Islamophobia hovers around the ‘anxiety of Muslim violence’. This anxiety of Muslim violence constantly reproduces Islamophobia. It enables rigorous scrutiny of Muslim everyday life and political control of Muslims. The central question the author explores through this article is how this anxiety of Muslim violence warrants sedition charges on Muslims, with special reference to the Panayikulam case.
The judgment of the Kerala High Court in the Panayikulam case, overruling the conviction judgment of NIA Court, marks an important gaze into the realm of discourses regarding terrorism in India. An attentive look into the anti-terror law cases reveals that government charged people with anti-terror laws following a ‘terror attack’. The significance of the Panayikulam case is that the government charged anti-terror law without a ‘terror attack’, which marks a paradigmatic shift in the discourse of terrorism in India.

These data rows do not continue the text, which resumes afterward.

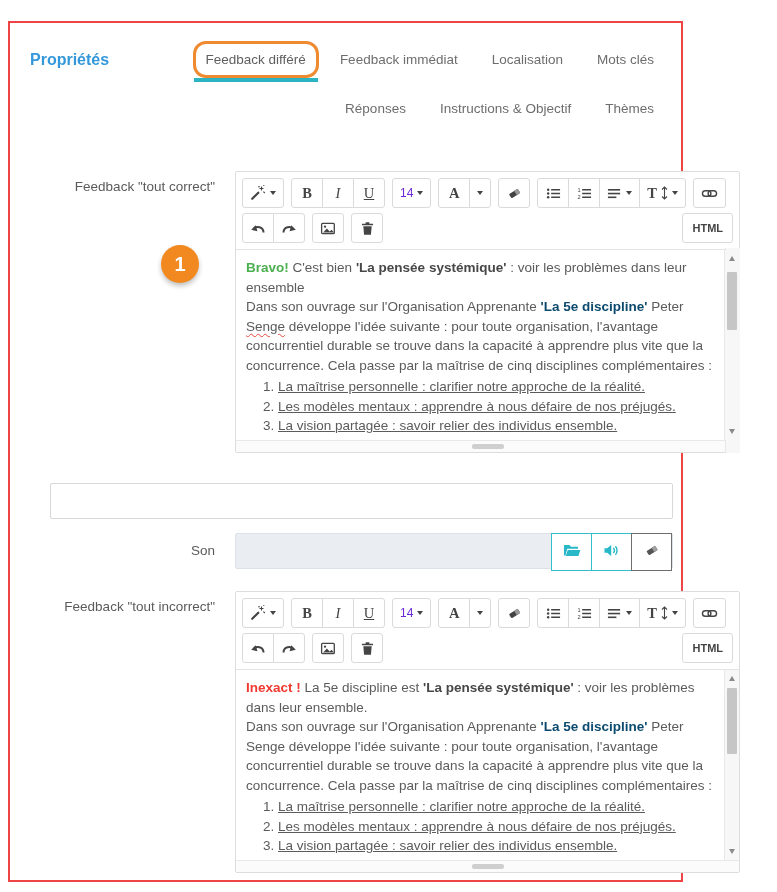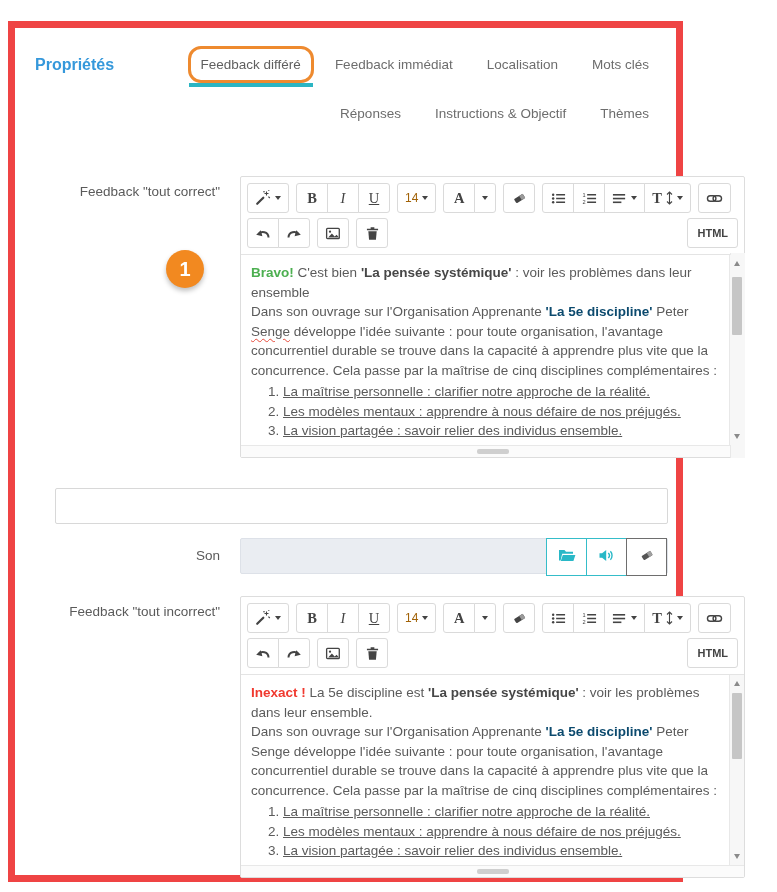--- a/index.html
+++ b/index.html
@@ -13,7 +13,7 @@
   }
   .panel {
     width: 675px; height: 861px;
-    border: 7px solid #ef4444;
+    border: 2px solid #ef4444;
     background: #fff;
     padding: 18px 8px 12px 20px;
   }

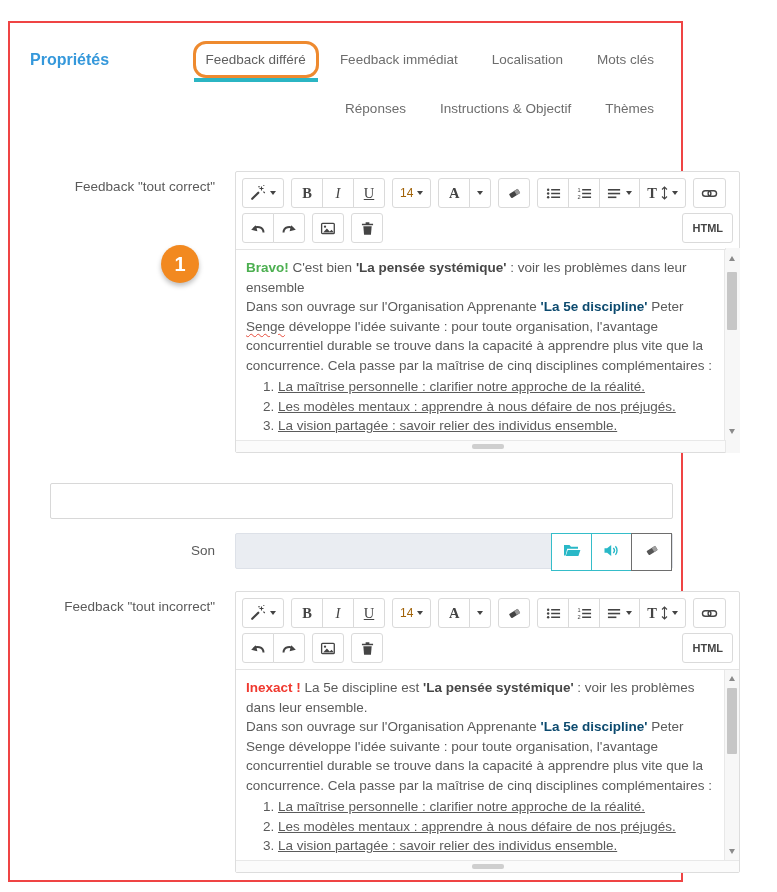--- a/index.html
+++ b/index.html
@@ -69,7 +69,7 @@
   .letter.b { font-weight:bold; }
   .letter.i { font-style:italic; }
   .letter.u { text-decoration:underline; }
-  .btn .size-label { font-size:12px; color:#a16207; }
+  .btn .size-label { font-size:12px; color:#6d28d9; }
   .caret { width:0; height:0; border-left:3.5px solid transparent; border-right:3.5px solid transparent; border-top:4px solid #444; }
   .btn-html { margin-left:auto; font-size:11px; font-weight:bold; border-radius:3px; padding:0 9px; }
   .btn svg { display:block; }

The charge sheet of the National Investigation Agency read as follows (State vs. PA Shaduly and others, 21.01.2010):
‘Shri. K. N Rajesh, Sub Inspector of police, Binanipuram, while on patrolling duty on 15.08.2006 at about 12 noon received information about a secret meeting of Student Islamic Movement of India (SIMI), a banned organization being held in Happy Auditorium, Panaykulam. He rushed to the place and overheard the speeches being made in the auditorium. Five persons, namely P.A Shaduly, Abdul Rasik, Ansar, Nizamudeen and Shammi were on the dais, and thirteen people were in the audience.
He peeped through the door of the auditorium and saw and overheard what was going on inside the auditorium. Abdul Rasik spoke that “the nation India is built by British. Before that, it was a group of Muslim countries ruled by Mughals and Nizam. The existing governments are against Muslims. There are various types of black laws against Muslims in India. They are torturing the Muslims by invoking TADA and NSA. The Indian military is killing the Muslims who are conducting Jihad for the freedom of Kashmir. SIMI is trying to protect the interest of Muslims in India. Nobody can restrict or eradicate SIMI. We should bring back India to its original position through SIMI etc.”‘
The Police also charged that the seized books and pamphlets were pro-Pakistani and relating to SIMI.
Police registered a case under the UAPA act of 1967 against all of the 18 people who were assembled in the auditorium, based on the complaint given by Rasheed Moulavi (one of the accused, who was one of the persons in the audience. On 09.01. 2009 Rasheed Moulavi was tendered a pardon by the honorable High Court. Later, in 2010, NIA took over the investigation. The special NIA court convicted accused one and two to fourteen years and accused three, four and five to twelve years. The remaining accused were acquitted from all of the charges against them. The convicted appealed against the NIA court judgment in Kerala High Court. Hearing the appeal, Kerala High Court is of the view that the NIA court has committed a ‘serious error’ in convicting the accused. Primarily, the NIA court had also placed reliance on materials which are available from the website which was unwarranted, the High Court, observed. The High Court acquitted all of the accused in the Panayikulam case (Judgment, 12th April, CRL A.No. 12 of 2019).
The Panayikulam case breaks the convention of anti-terror law cases in India. There was no physical violence involved in the case, they gathered in a public meeting on Independence Day. Here Police assumed that these people might be potential terrorists in the future. A careful analysis of the Panayikulam case reveals that it is the predictive claim of the police that led to the arrest. The arrest became possible through systematically monitoring Muslims. There is a wealth of literature explaining how the Muslims in India are continuously becoming the victim of anti-terror law cases. The Panayikulam case is not merely adding to the existing literature but it opened a new door, which allows the state to penetrate Muslims’ everyday life. Moreover, it gives legitimacy for the lengthy interrogation of Muslims on an everyday basis.
Referring to the Panayikulam case, advocate Jayashankar1, acclaimed political thinker who enjoys public and media space, argues that acquittal of the accused does not always mean they are innocent. An immediate look into the UAPA act allows me a space to buttress my argument. This act is for dealing with terrorist activities with a provision of unlimited undertrial processing. Here the ‘burden of proof’ to discharge from accusation lies on the shoulder of accused, unlike the provision in common law and other criminal jurisprudence including IPC, where the burden of the proof lies with the prosecution. It makes this act more draconian. Here it is very startling to observe that even though court acquitted all of them the ‘burden of proof’ is still on their shoulders to prove their innocence
Extending this discourse to the current anti-CAA-NRC movement, this public consciousness and anxiety of Muslim violence allow the state to easily get away with slapping sedition charges on educated Muslim youth and other false charges on the larger Muslim community for mere organising of public gatherings to mark their dissent. This does not generate a question of injustice in the public consciousness and thus getting it normalized.
Shahdab Perumal is an Academic Associate at IIM Kozhikode, Humanities and Liberal Arts in Management Area.